Beginning with the line that has "[12,104,365,185] [image] |", please write out the remaining lines of the material exactly, the last one included.

*****

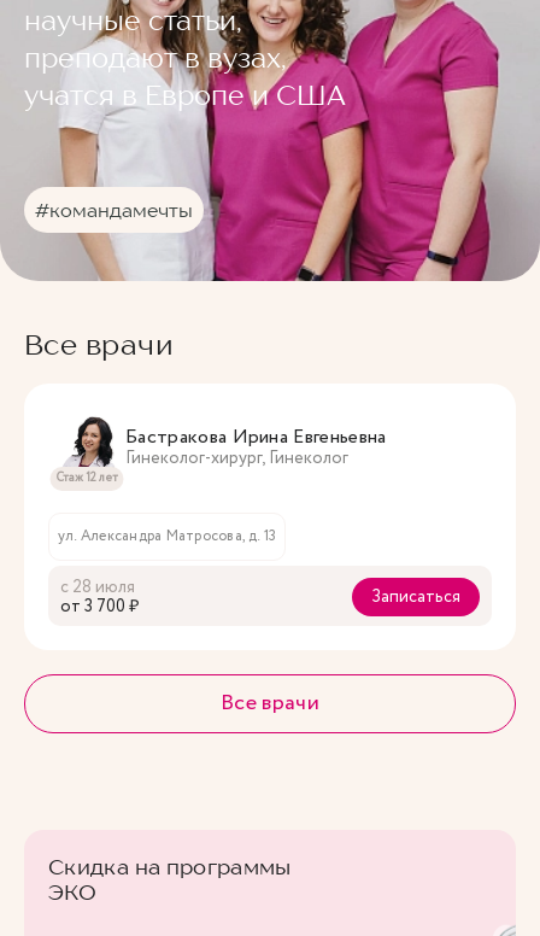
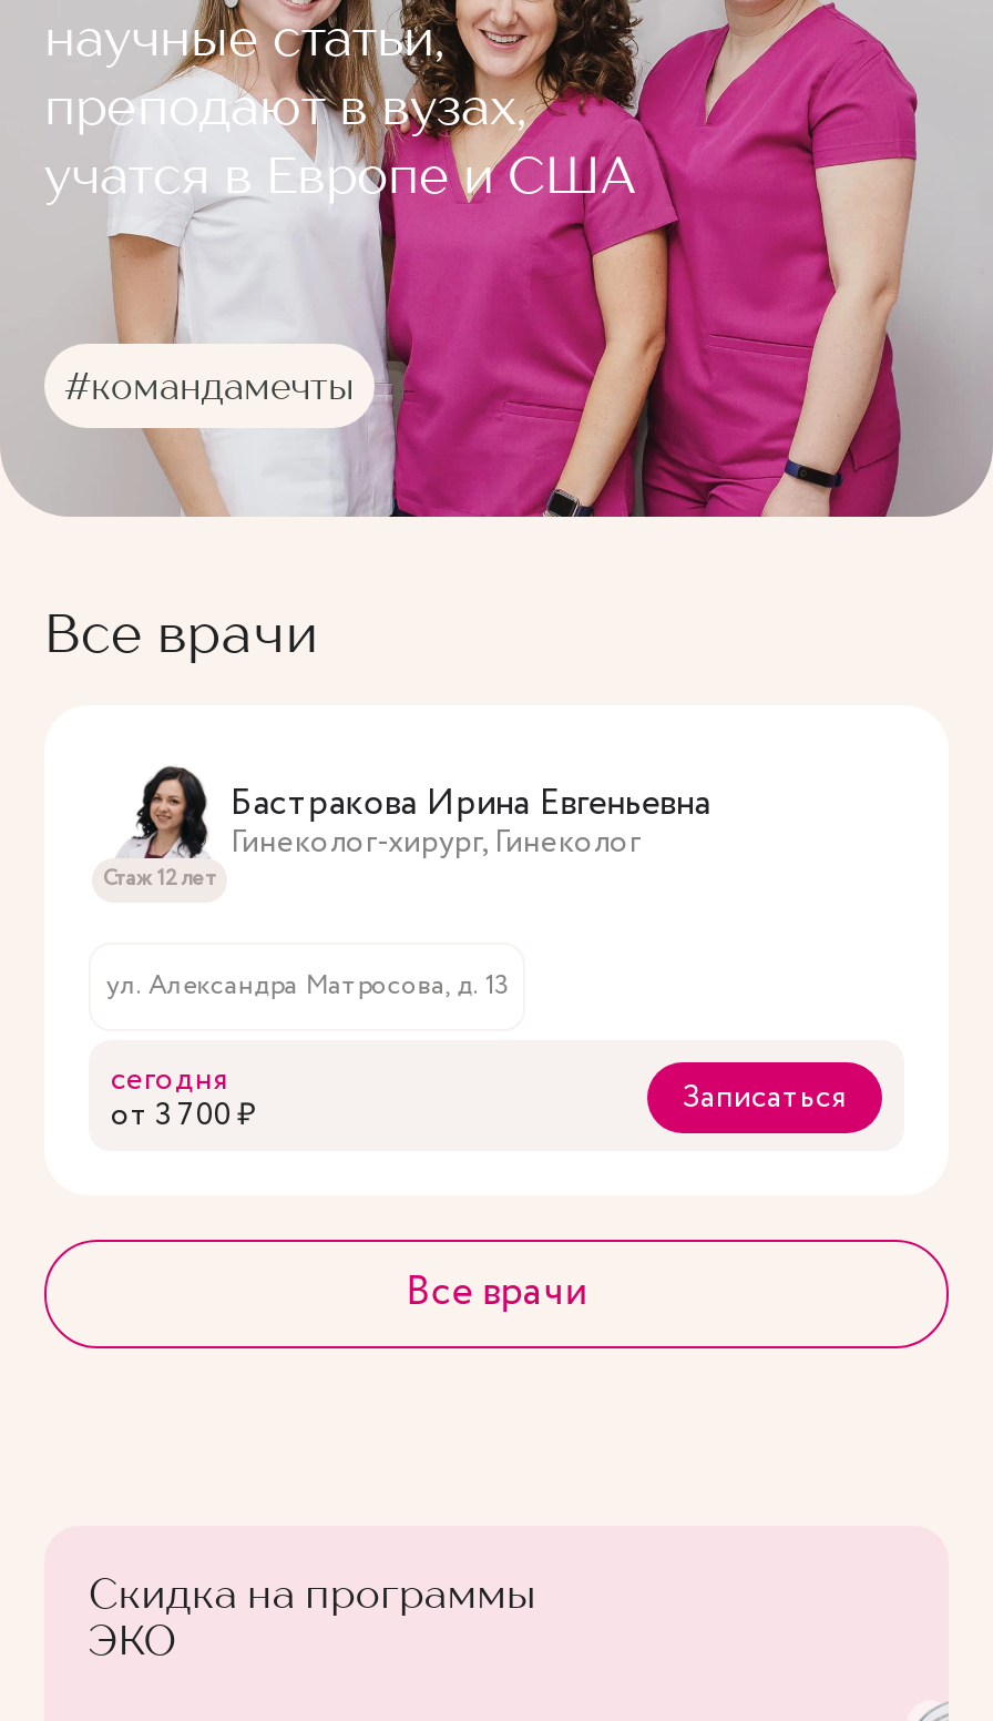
[60,575,135,599] с 28 июля -> [111,1058,228,1102] сегодня

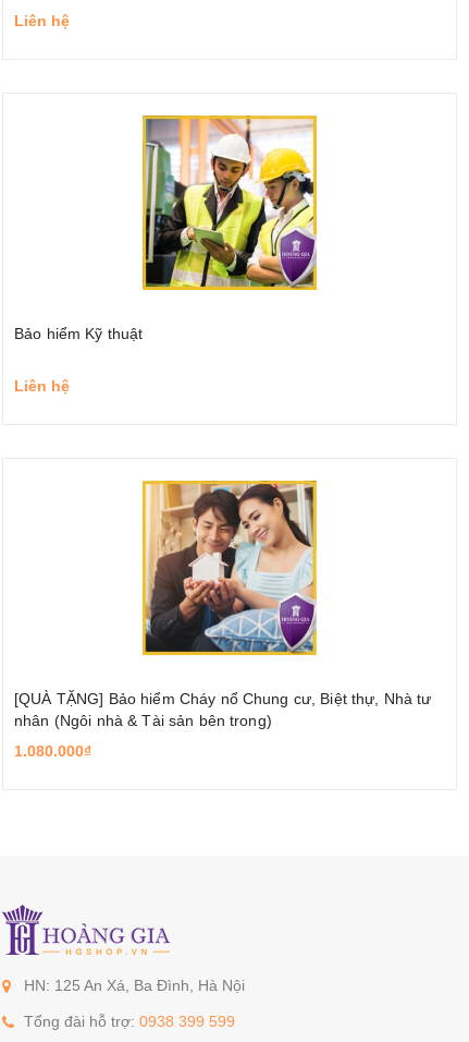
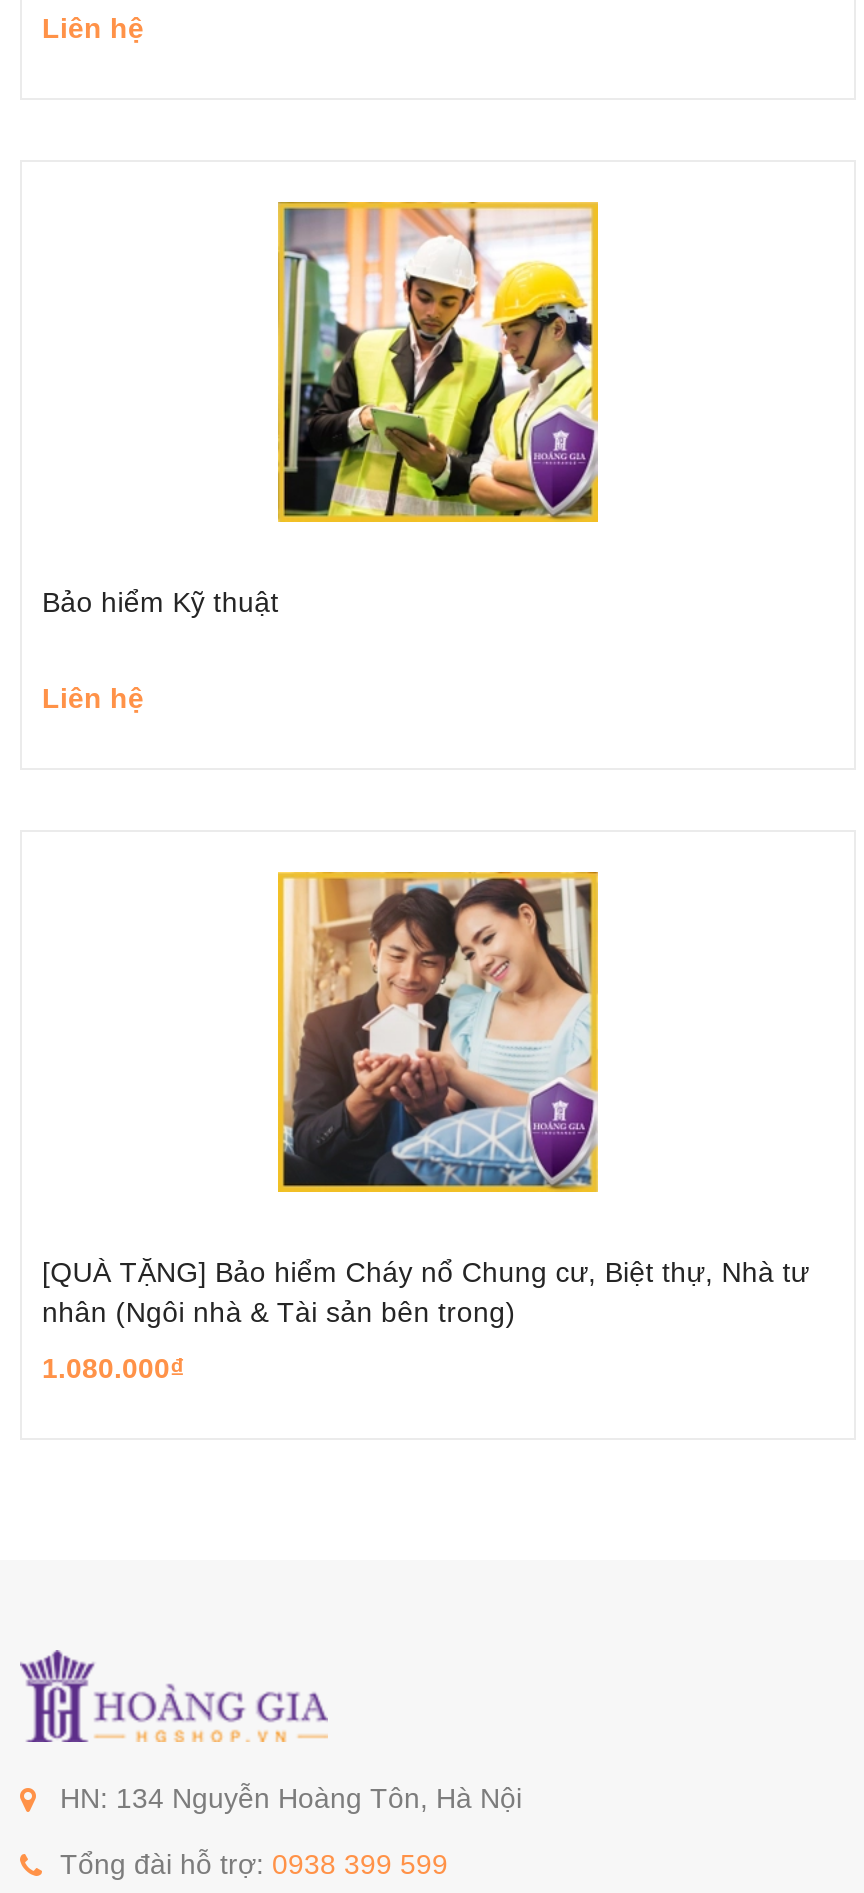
[24,977,245,994] HN: 125 An Xá, Ba Đình, Hà Nội -> [60,1782,522,1814] HN: 134 Nguyễn Hoàng Tôn, Hà Nội

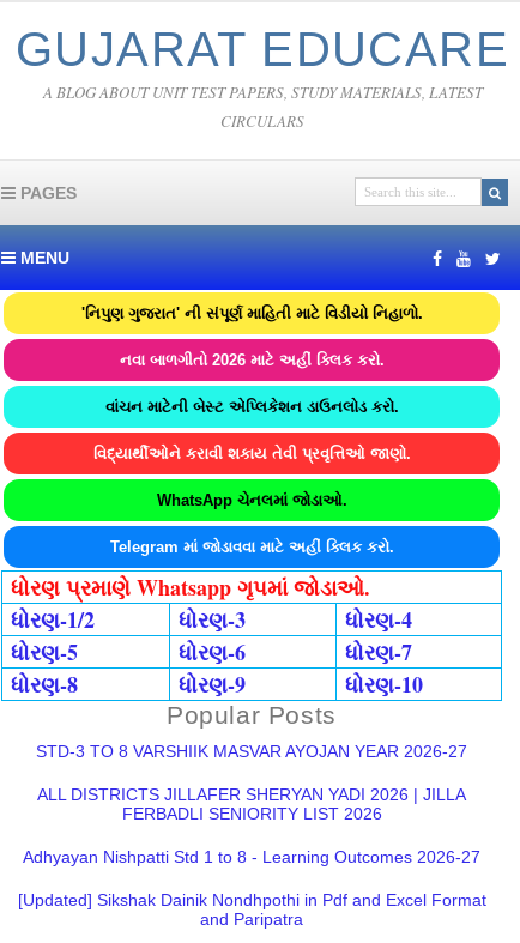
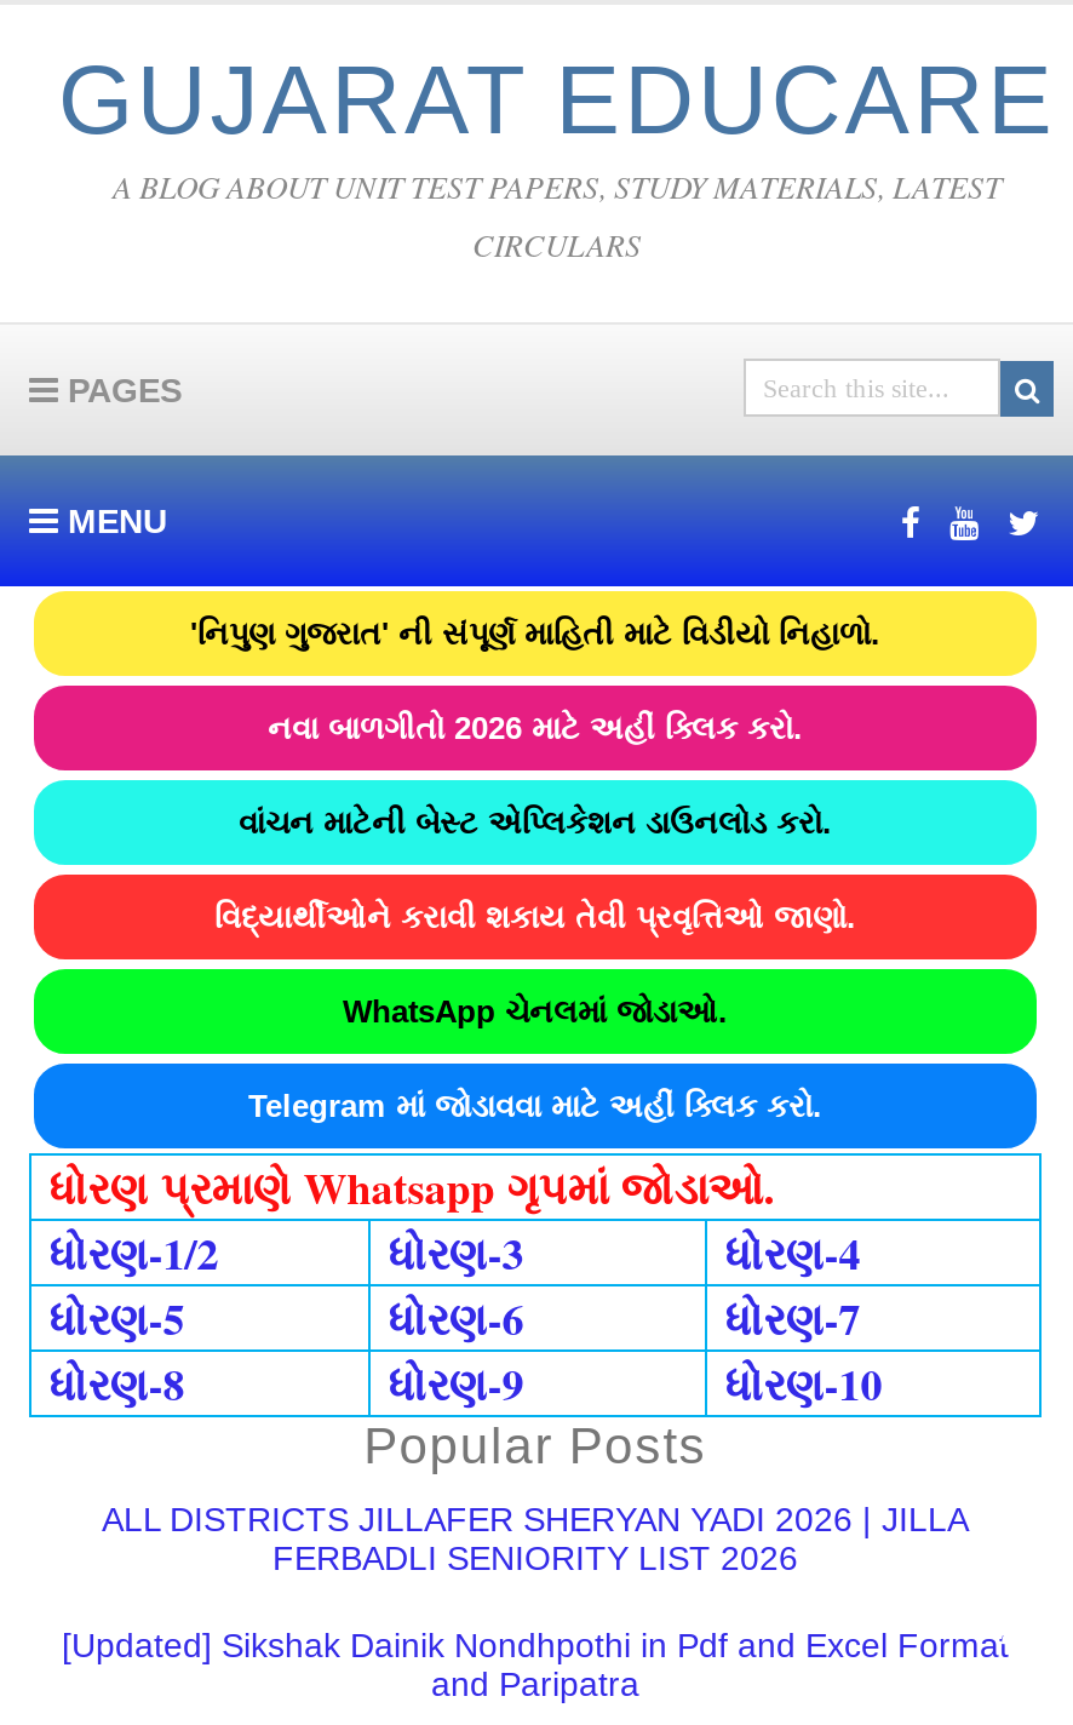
[36,742,467,761] STD-3 TO 8 VARSHIIK MASVAR AYOJAN YEAR 2026-27 -> none
[23,847,480,866] Adhyayan Nishpatti Std 1 to 8 - Learning Outcomes 2026-27 -> none

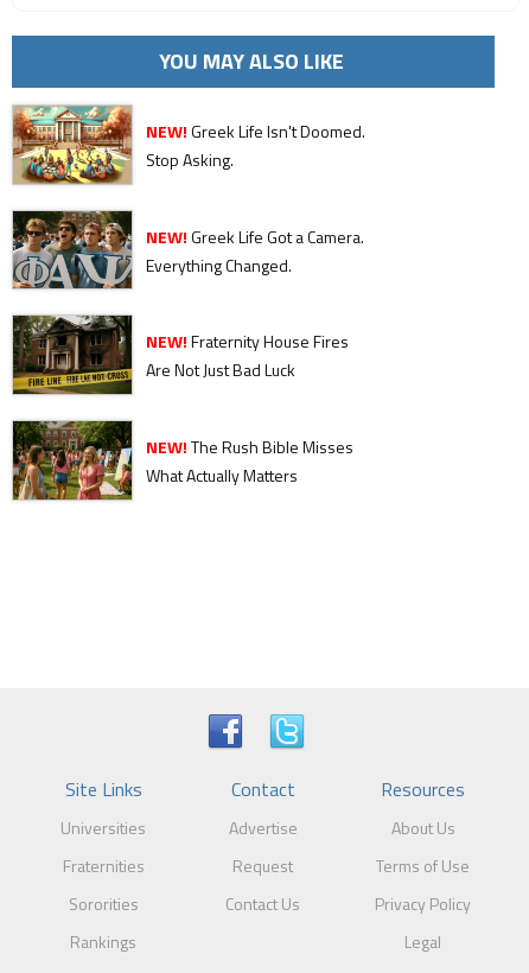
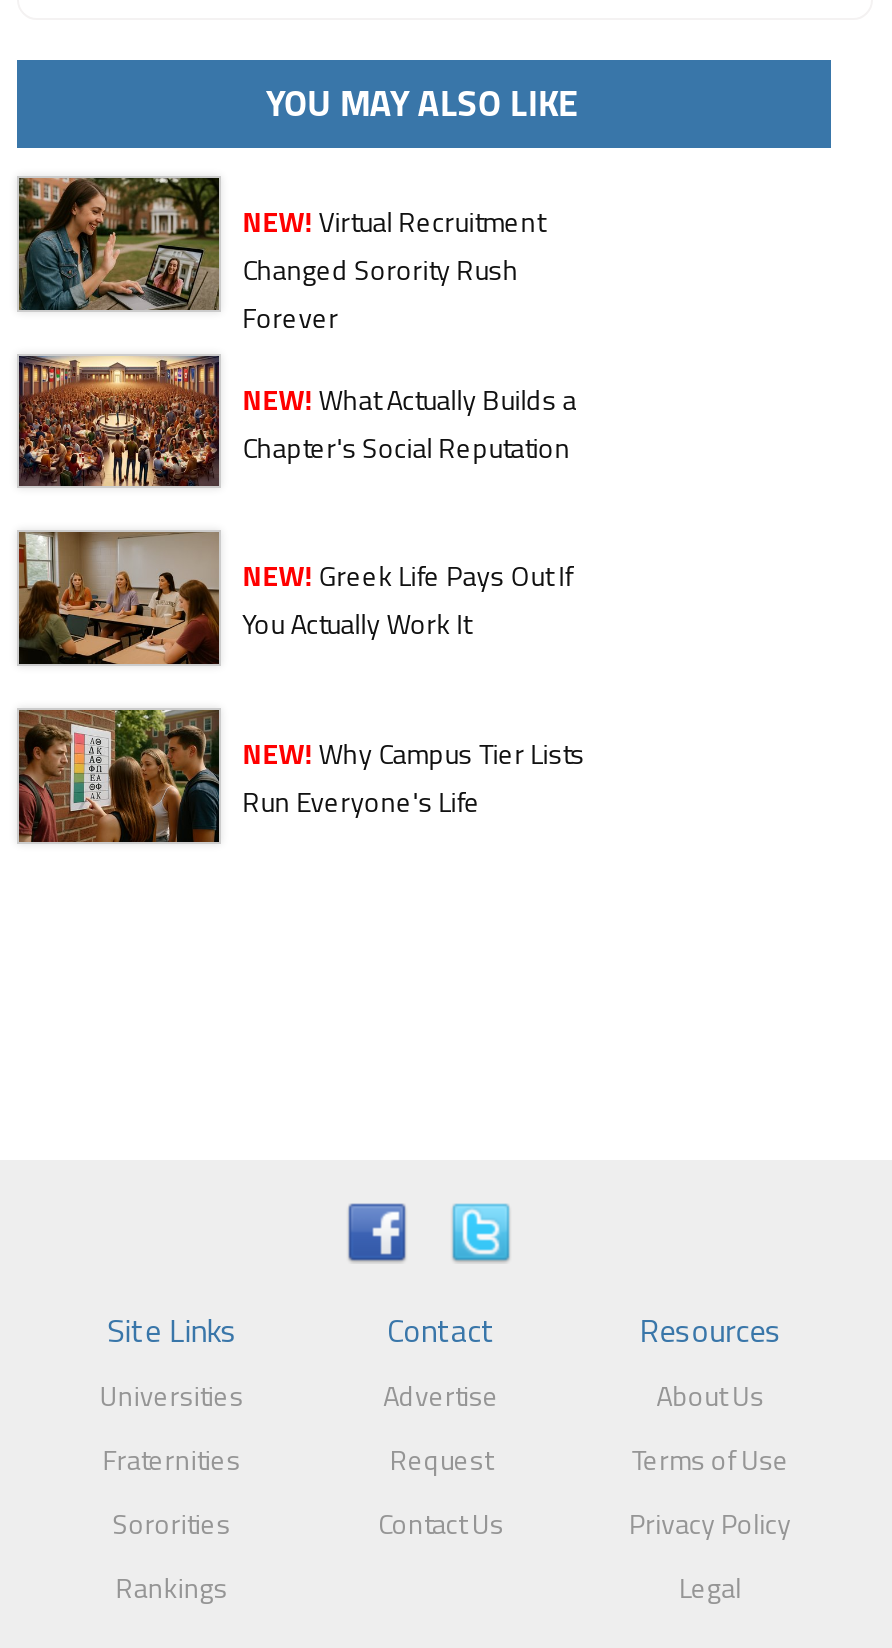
[12,104,365,185] [image] | NEW! Greek Life Isn't Doomed. | Stop Asking. -> [17,176,544,338] [image] | NEW! Virtual Recruitment | Changed Sorority Rush | Forever
[12,210,364,290] [image] | NEW! Greek Life Got a Camera. | Everything Changed. -> [17,354,576,488] [image] | NEW! What Actually Builds a | Chapter's Social Reputation
[12,314,348,395] [image] | NEW! Fraternity House Fires | Are Not Just Bad Luck -> [17,530,572,666] [image] | NEW! Greek Life Pays Out If | You Actually Work It
[12,420,353,501] [image] | NEW! The Rush Bible Misses | What Actually Matters -> [17,708,584,844] [image] | NEW! Why Campus Tier Lists | Run Everyone's Life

*****

# [Output of the task]
[12,104,365,185] [image] | NEW! Greek Life Isn't Doomed. | Stop Asking. -> [17,176,544,338] [image] | NEW! Virtual Recruitment | Changed Sorority Rush | Forever
[12,210,364,290] [image] | NEW! Greek Life Got a Camera. | Everything Changed. -> [17,354,576,488] [image] | NEW! What Actually Builds a | Chapter's Social Reputation
[12,314,348,395] [image] | NEW! Fraternity House Fires | Are Not Just Bad Luck -> [17,530,572,666] [image] | NEW! Greek Life Pays Out If | You Actually Work It
[12,420,353,501] [image] | NEW! The Rush Bible Misses | What Actually Matters -> [17,708,584,844] [image] | NEW! Why Campus Tier Lists | Run Everyone's Life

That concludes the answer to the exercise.